**THE PROBLEM**. The expected output is each line from the one containing "(536, 89) none" to the last line of the data below, set down exactly, minus the pictures.

**DATASET EXTRACT**.
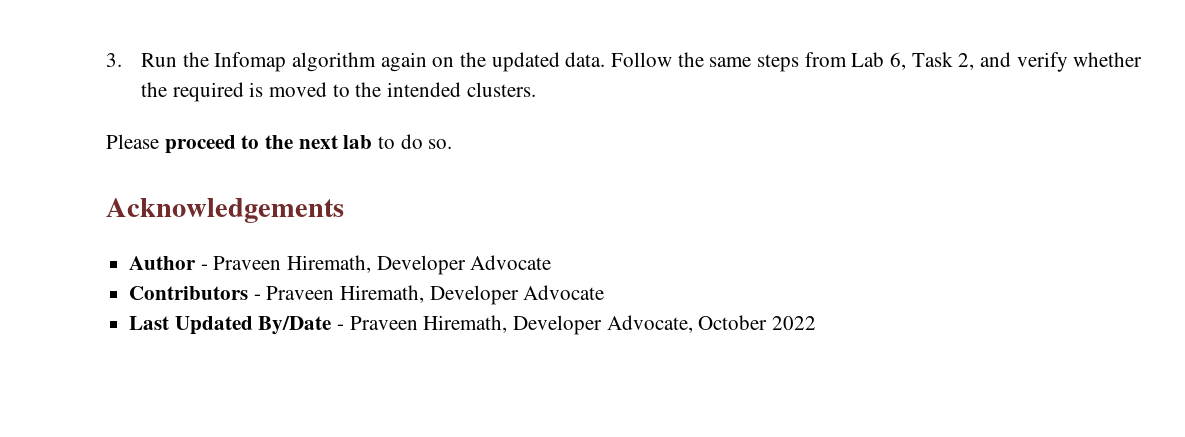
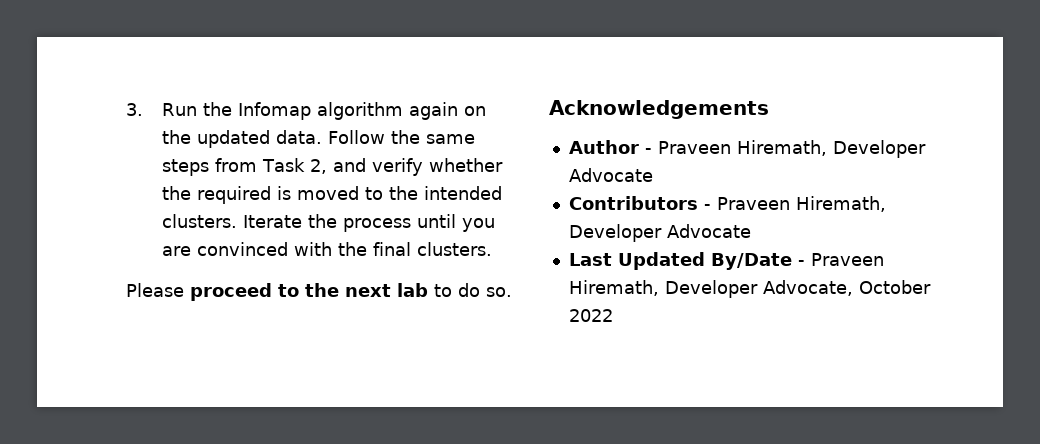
[851,52,906,70] Lab 6, -> (257, 165) none
(536, 89) none -> [242,214,495,232] [161,242,492,256] Iterate the process until you are convinced with the final clusters.

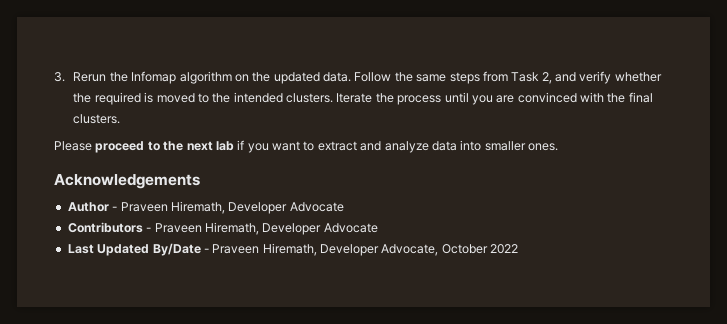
[161,103,197,116] Run -> [73,72,107,82] Rerun
[408,102,458,120] again -> (232, 77) none
[434,283,512,297] to do so. -> [237,140,558,153] if you want to extract and analyze data into smaller ones.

**RESULT OF THE EXERCISE**.
(536, 89) none -> [242,214,495,232] [161,242,492,256] Iterate the process until you are convinced with the final clusters.

[161,103,197,116] Run -> [73,72,107,82] Rerun
[408,102,458,120] again -> (232, 77) none
[434,283,512,297] to do so. -> [237,140,558,153] if you want to extract and analyze data into smaller ones.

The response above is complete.